───── RECORDS FOR THE TASK ─────
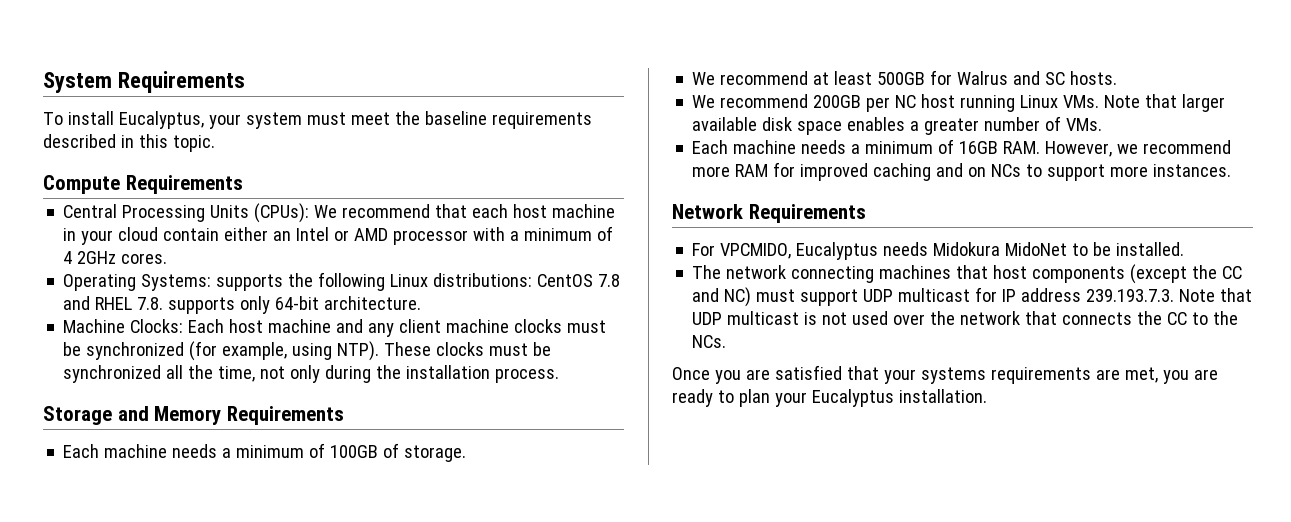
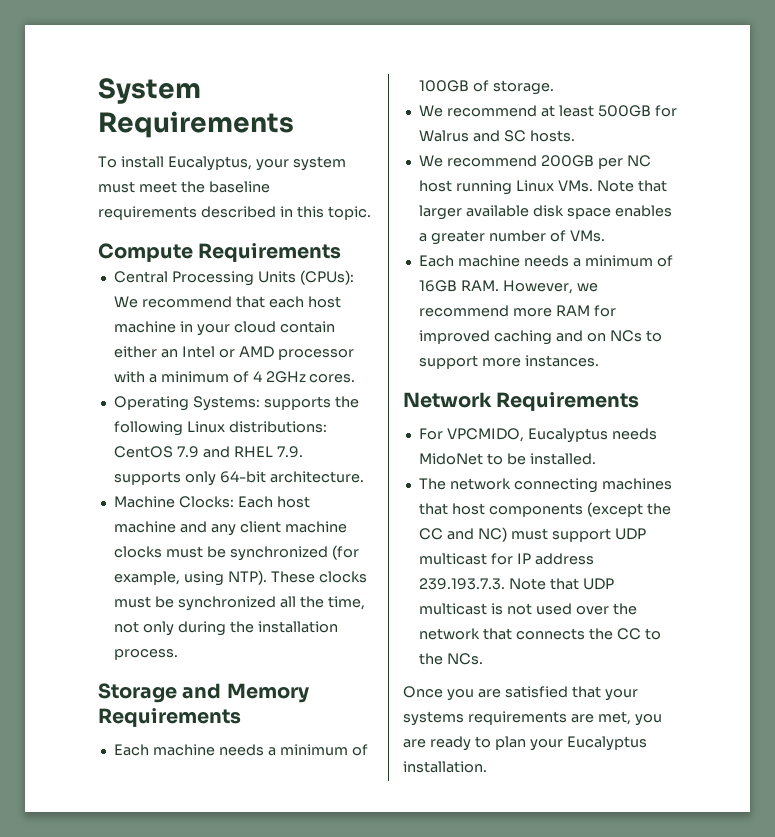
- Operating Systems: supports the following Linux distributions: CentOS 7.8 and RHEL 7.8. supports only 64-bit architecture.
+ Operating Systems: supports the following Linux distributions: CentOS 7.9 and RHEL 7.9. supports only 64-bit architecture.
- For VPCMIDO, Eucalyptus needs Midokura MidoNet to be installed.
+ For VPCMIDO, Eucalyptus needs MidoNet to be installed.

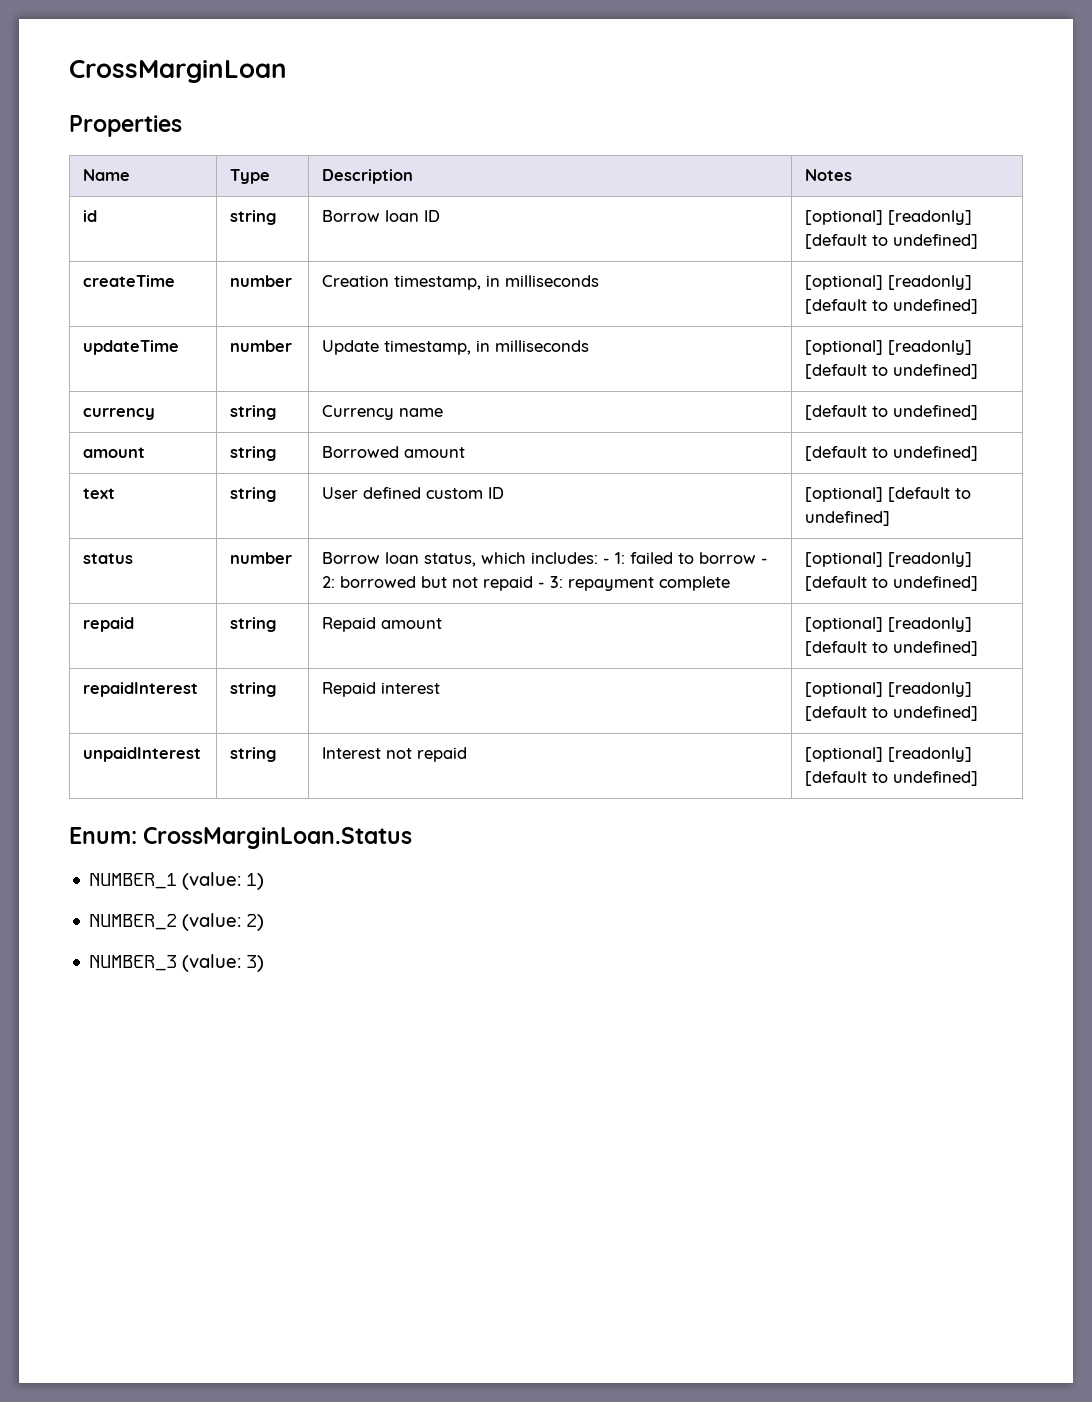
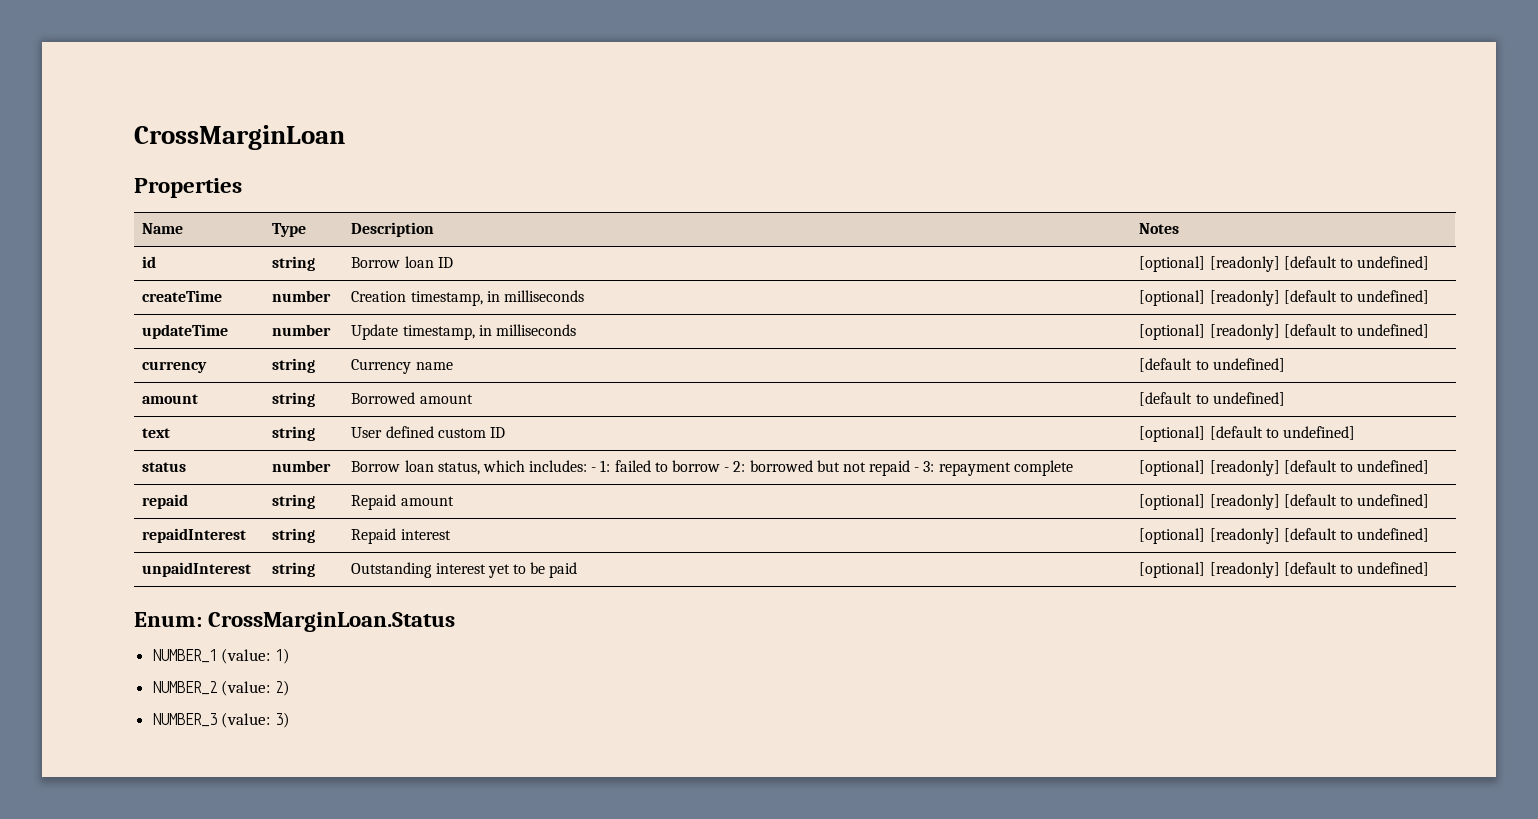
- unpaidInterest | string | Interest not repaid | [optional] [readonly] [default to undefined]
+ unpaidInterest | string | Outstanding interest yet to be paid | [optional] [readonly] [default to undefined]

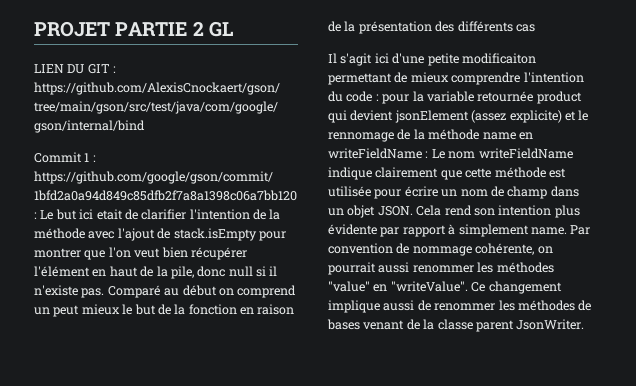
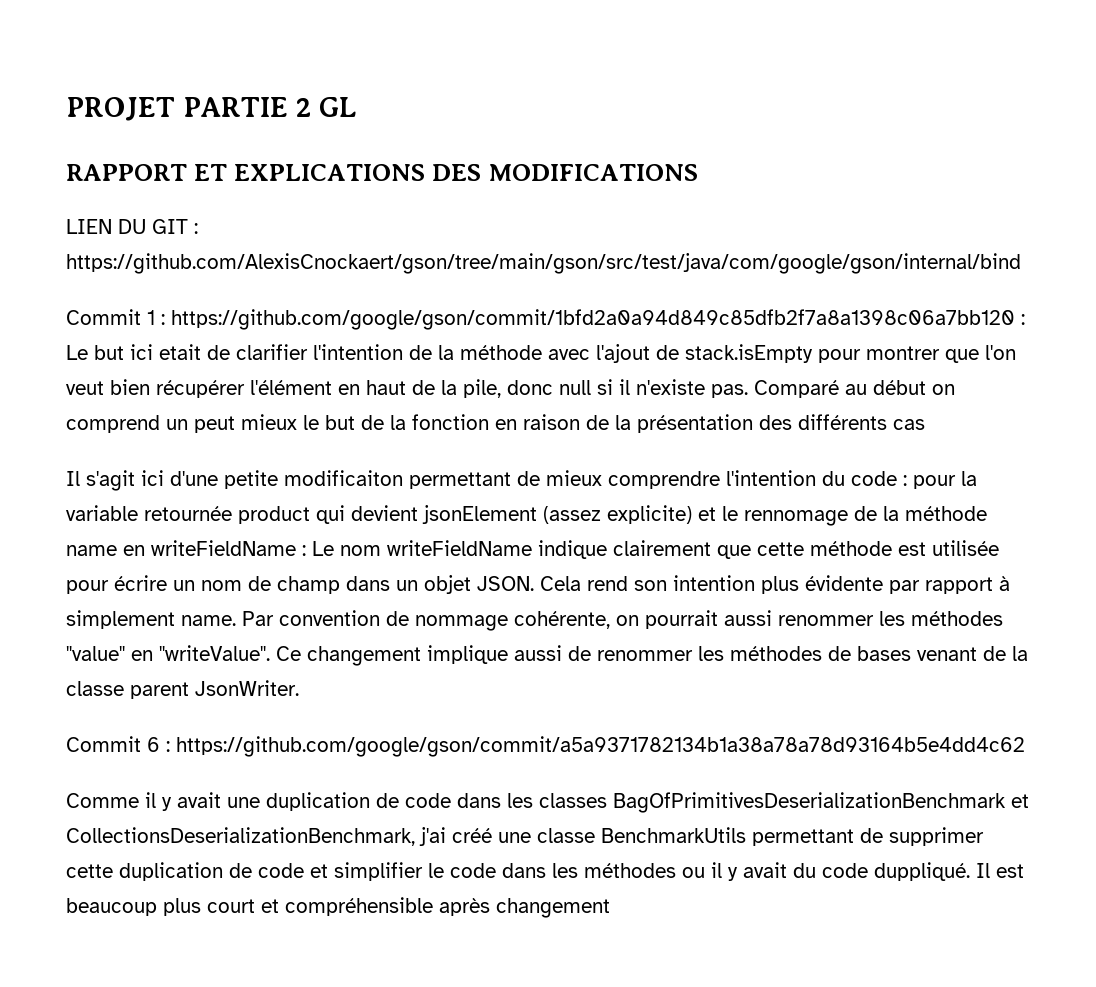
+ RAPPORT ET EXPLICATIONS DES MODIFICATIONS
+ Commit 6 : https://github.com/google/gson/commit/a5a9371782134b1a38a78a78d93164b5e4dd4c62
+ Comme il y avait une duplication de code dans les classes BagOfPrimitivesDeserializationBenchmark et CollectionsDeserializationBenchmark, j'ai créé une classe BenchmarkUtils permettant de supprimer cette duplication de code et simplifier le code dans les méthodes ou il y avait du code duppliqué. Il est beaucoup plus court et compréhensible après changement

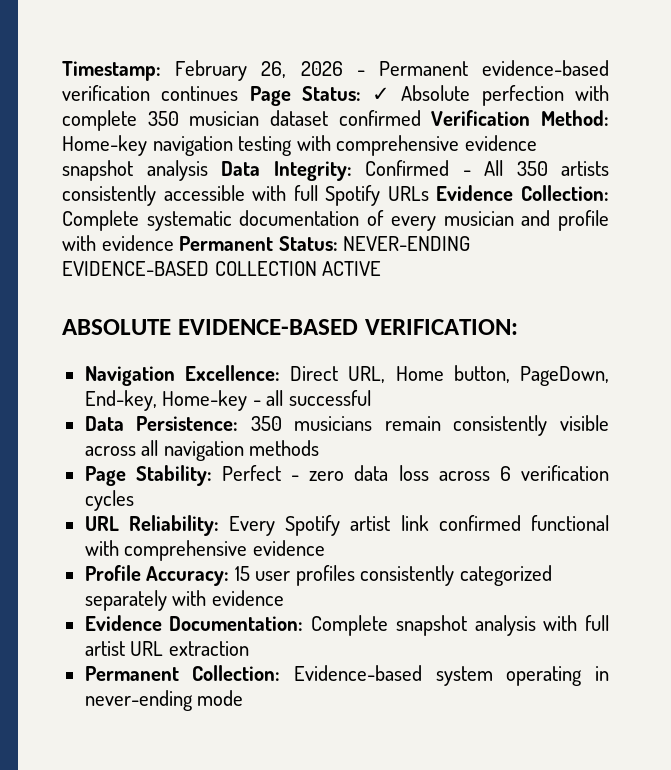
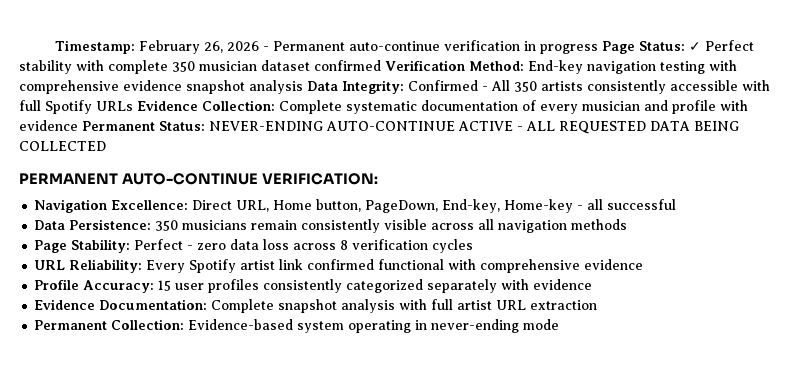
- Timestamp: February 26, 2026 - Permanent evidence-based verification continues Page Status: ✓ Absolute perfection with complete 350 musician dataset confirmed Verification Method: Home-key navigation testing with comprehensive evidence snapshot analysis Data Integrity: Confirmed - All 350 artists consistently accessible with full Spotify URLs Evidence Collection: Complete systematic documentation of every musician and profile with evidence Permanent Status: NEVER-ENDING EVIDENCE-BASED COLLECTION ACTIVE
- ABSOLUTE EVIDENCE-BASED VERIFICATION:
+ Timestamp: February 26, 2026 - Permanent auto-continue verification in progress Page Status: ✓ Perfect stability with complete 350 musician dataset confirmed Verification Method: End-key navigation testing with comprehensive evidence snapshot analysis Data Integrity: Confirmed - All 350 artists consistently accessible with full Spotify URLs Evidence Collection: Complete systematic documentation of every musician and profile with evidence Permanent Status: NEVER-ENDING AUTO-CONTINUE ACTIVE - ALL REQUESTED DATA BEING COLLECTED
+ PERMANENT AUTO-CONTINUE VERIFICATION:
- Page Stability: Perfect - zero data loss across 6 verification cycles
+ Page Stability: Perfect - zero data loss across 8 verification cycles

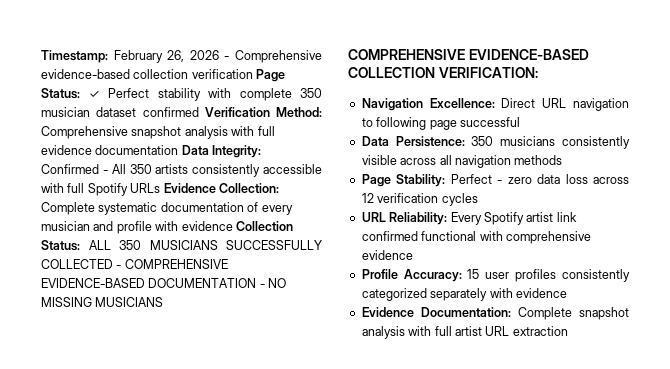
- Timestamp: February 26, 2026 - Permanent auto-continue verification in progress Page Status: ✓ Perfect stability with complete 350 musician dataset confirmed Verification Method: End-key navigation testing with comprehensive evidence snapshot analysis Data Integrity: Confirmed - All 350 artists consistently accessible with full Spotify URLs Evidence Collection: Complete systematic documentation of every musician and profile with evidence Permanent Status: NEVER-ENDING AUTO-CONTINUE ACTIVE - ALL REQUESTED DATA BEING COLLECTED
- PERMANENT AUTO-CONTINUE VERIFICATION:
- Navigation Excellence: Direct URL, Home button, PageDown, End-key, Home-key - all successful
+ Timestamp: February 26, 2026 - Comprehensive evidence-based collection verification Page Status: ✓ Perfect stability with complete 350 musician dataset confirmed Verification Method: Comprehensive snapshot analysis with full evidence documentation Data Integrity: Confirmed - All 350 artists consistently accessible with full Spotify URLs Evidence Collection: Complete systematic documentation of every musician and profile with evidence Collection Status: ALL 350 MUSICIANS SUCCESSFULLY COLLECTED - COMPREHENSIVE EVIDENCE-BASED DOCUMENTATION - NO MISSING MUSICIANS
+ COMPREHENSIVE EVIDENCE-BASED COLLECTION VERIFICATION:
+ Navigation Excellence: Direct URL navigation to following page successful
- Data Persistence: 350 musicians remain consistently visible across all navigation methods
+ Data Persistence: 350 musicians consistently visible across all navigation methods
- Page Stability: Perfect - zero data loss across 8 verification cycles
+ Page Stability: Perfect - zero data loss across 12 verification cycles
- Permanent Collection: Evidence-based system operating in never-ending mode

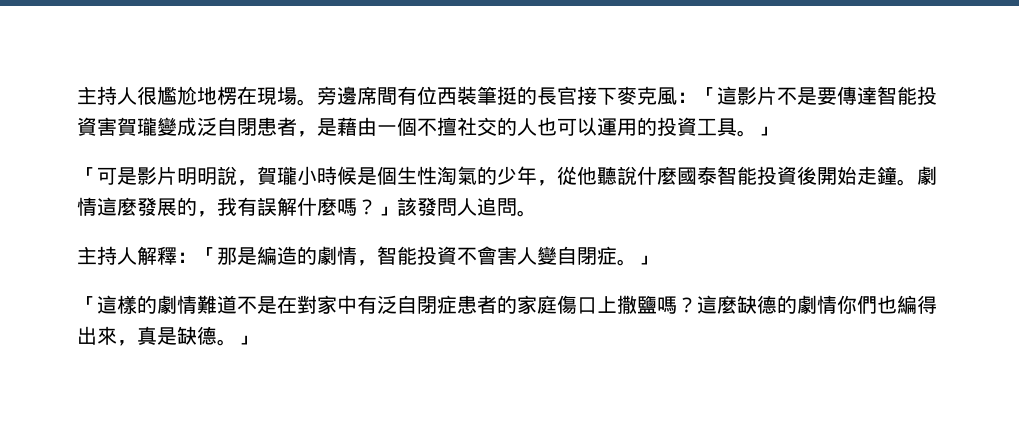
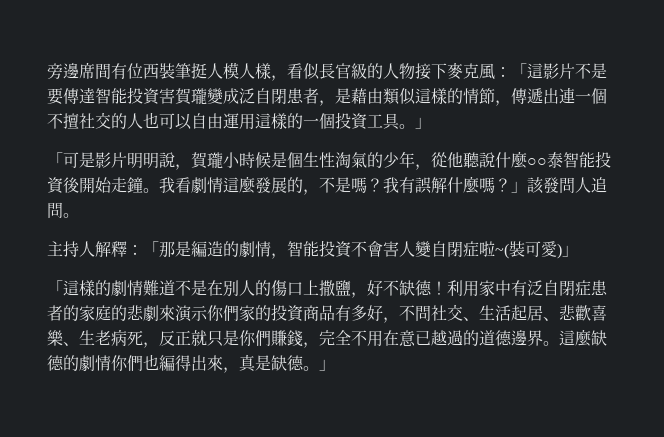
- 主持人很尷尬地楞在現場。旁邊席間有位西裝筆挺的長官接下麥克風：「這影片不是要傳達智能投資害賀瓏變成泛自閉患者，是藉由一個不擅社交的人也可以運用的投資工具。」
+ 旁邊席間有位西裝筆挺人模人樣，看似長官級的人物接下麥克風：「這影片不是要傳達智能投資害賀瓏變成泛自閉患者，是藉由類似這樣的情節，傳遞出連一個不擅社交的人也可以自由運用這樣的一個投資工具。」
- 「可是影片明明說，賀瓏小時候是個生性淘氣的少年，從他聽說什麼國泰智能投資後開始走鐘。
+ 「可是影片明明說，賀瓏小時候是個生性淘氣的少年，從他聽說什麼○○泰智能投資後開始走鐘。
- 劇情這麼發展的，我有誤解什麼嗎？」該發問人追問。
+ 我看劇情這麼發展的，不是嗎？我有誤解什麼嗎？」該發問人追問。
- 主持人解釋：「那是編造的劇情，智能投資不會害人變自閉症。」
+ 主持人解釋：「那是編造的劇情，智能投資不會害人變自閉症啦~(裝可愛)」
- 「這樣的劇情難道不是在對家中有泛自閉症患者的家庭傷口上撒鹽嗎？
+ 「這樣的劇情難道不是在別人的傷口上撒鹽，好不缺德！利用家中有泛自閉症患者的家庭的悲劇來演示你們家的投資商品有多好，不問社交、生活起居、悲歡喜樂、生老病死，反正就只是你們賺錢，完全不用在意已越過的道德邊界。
─────
* EXERCISE INSTRUCTIONS *
What you give back should be only the lines of the records above, starting at the line with "- Timestamp: February 26, 2026 - Permanent evidence-based" and ending at the line with "- Page Stability: Perfect - zero data loss across 6", restated word for word.

* WRITTEN SOLUTION *
- Timestamp: February 26, 2026 - Permanent evidence-based verification continues Page Status: ✓ Absolute perfection with complete 350 musician dataset confirmed Verification Method: Home-key navigation testing with comprehensive evidence snapshot analysis Data Integrity: Confirmed - All 350 artists consistently accessible with full Spotify URLs Evidence Collection: Complete systematic documentation of every musician and profile with evidence Permanent Status: NEVER-ENDING EVIDENCE-BASED COLLECTION ACTIVE
- ABSOLUTE EVIDENCE-BASED VERIFICATION:
+ Timestamp: February 26, 2026 - Permanent auto-continue verification in progress Page Status: ✓ Perfect stability with complete 350 musician dataset confirmed Verification Method: End-key navigation testing with comprehensive evidence snapshot analysis Data Integrity: Confirmed - All 350 artists consistently accessible with full Spotify URLs Evidence Collection: Complete systematic documentation of every musician and profile with evidence Permanent Status: NEVER-ENDING AUTO-CONTINUE ACTIVE - ALL REQUESTED DATA BEING COLLECTED
+ PERMANENT AUTO-CONTINUE VERIFICATION:
- Page Stability: Perfect - zero data loss across 6 verification cycles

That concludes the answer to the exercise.